The only difference between the trophy is the person standing behind it :wink:

By the way....here are the Pic's of both deer, sent to me by that young Lady. (Truly disabled~Hence the crossbow) 
(That small one is just what I set my sights on each year.....yummy good!)


----------



## Butternut




----------



## FallFever

WOW ! I've never seen a 2 headed Deer before. LOL !

Great shooting !

FF


----------



## Butternut

Another day...another deer


----------



## firemanbrown

At least you can hit em. You already know the story. The butternut does it's job now if I can only do mine. Great job Kris. Maybe I'll have you come to Michigan to show me how, LOL.:thumbs_up Dan.


----------



## Butternut

firemanbrown said:


> At least you can hit em. You already know the story. The butternut does it's job now if I can only do mine. Great job Kris. Maybe I'll have you come to Michigan to show me how, LOL.:thumbs_up Dan.


Shooting out of a blind can be tricky with the recurve.
If you have the opportunity to pick up a Bear 48 Mag...thats the way to go IMO.
You'll have something up here soon enough...I am sure :thumbs_up


----------



## firemanbrown

Guess I'll have to break out the old Kodiak Magnum that should work:wink:


----------



## michiganchad

I just purchased a field pack from your web site so I hope for good things to come. I am going to be using it in the southern and northern part of Michigan so we will see if it works all across the state.:thumbs_up


----------



## Butternut

michiganchad said:


> I just purchased a field pack from your web site so I hope for good things to come. I am going to be using it in the southern and northern part of Michigan so we will see if it works all across the state.:thumbs_up


Thanks and good luck.
Be sure and read all the information on the site under usage.
Make sure and get a picture for the contest :thumbs_up


----------



## michiganchad

Will do,:thumbs_upI hope for good things.


----------



## T.Wallace

michiganchad said:


> I just purchased a field pack from your web site so I hope for good things to come. I am going to be using it in the southern and northern part of Michigan so we will see if it works all across the state.:thumbs_up




You wont be disappointed and as Butternut stated read the instructions and you can’t go wrong.
I will be looking for your picture after you take your deer with our lure.


----------



## Butternut




----------



## FallFever

Holy smokes Kris !!!! How many deer have you taken so far this year with the Butternut ? Way to go !!!

FF


----------



## Butternut

FallFever said:


> Holy smokes Kris !!!! How many deer have you taken so far this year with the Butternut ? Way to go !!!
> 
> FF


Just 5...but I have only been out four days so far.
One day was awful....hard rain and cool....not ideal conditions for Butternut or deer hunting in general :thumbs_do


----------



## T.Wallace

Congrats Butternut on the double number 2.
So far two doubles by you and a triple by myself you have to love this stuff I do.


----------



## Butternut

Thanks T.W. :darkbeer:


----------



## Butternut




----------



## Butternut

*2 Deer in 2 Days *







This Canadian is on a roll


----------



## FallFever

Nice doe's, both of them are horses.

Nov. 5th will be my first chance in the woods this year.

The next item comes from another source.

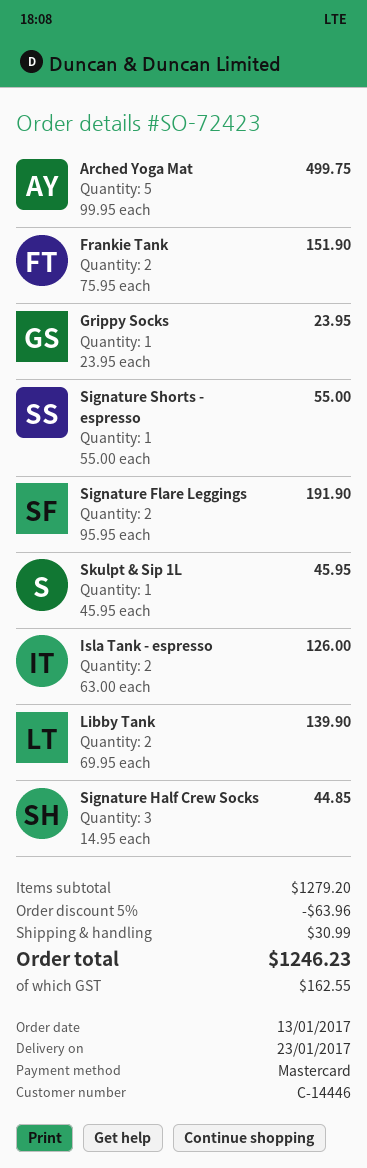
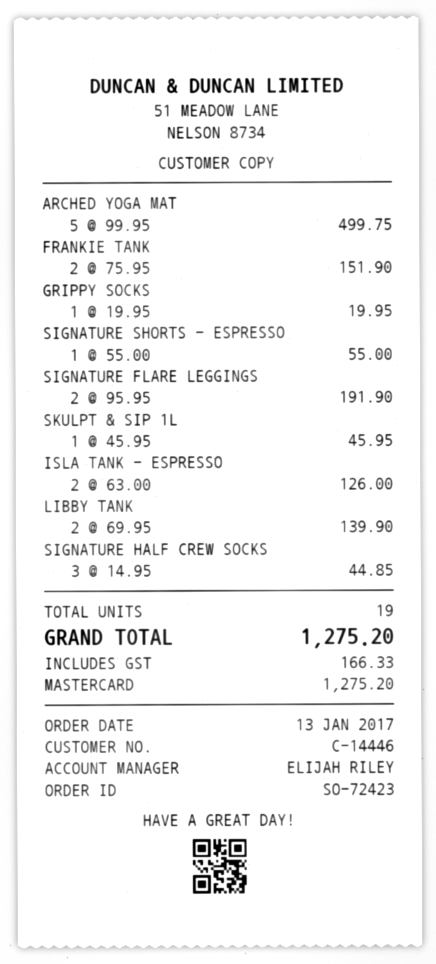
Grippy Socks: 1 x 23.95 = 23.95 -> 1 x 19.95 = 19.95
discount: 5% = 63.96 -> none
shipping: 30.99 -> none
tax: 162.55 -> 166.33
total: 1246.23 -> 1275.20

It can't come fast enough, Butternut and Bow here I come.

FF


----------



## Butternut

Tomorrow and Monday, I will be testing the new enhanced feed blend Lure with a new hunter, in a new area.
This Lure will carry the same enzyme but will (hopefully) have a more calming effect on the deer.
This will be the Late season special Blend which will be offered 2010.

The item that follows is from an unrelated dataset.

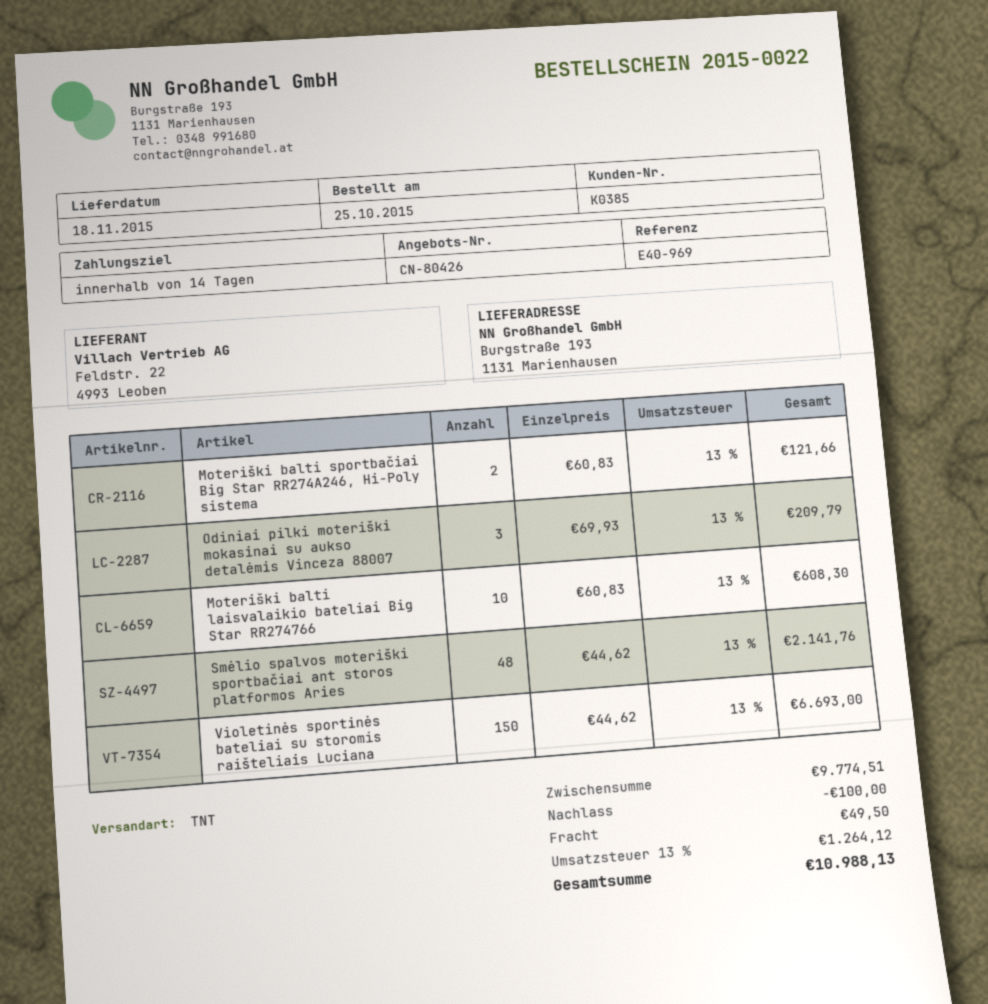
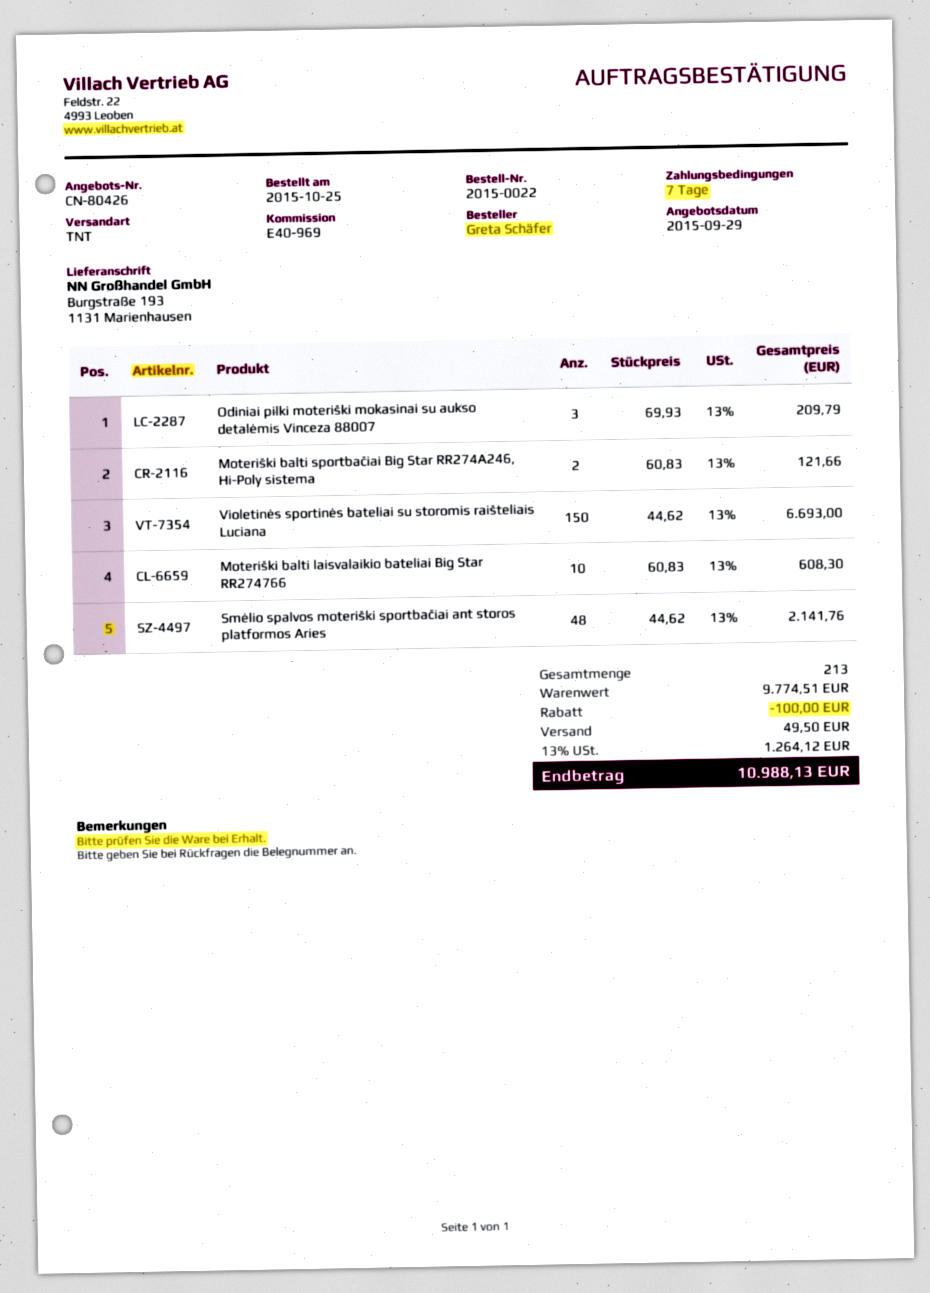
payment terms: 14 days -> 7 days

Hopefully we will have something positive to show :darkbeer:


----------



## Butternut

*Quote: I got a chance to try the Butternut yesterday. This is the result! I hadn't had a shot opportunity for the first month and a half of the season. Yesterday I saw 10 deer and had shots at 3 of them. All 3 came in down wind of my stand and the Butternut I had set out. Does it work? I'm a believer.*


----------



## Butternut




----------



## firemanbrown

Cool


----------



## T.Wallace

The proof keeps coming in that Butternut is the real deal.
Congrats to all and good luck in the contest.


----------



## Butternut

While horns alone dont make a good picture....they do add something :shade:


----------



## SPIKER_67

Butternut said:


> While horns alone dont make a good picture....they do add something :shade:



Nice, I think that a hero shot should have a masked crusader...lol


----------



## Butternut

LOL 

O.K. .... That is a good one :shade:


----------



## T.Wallace

Another doe down due to Butternut
Ohio Doe


----------



## Butternut

One more for NY :shade:


----------



## BEETLE GUY

Butternut said:


> *NOW! ...... THIS IS A GREAT PHOTO*​


GIRL you rock;-)


----------



## Butternut

We should have done a second contest this year....We could have named it...
*SWING AND A MISS*!​
It's really disconcerting to have so many people successfully bringing deer in and so many either missing or forgetting to take pictures....or not even knowing about the contest. :embara:

Next year....we will do a much better job of making sure that everyone knows about this contest...no matter where they hear about Butternut products. 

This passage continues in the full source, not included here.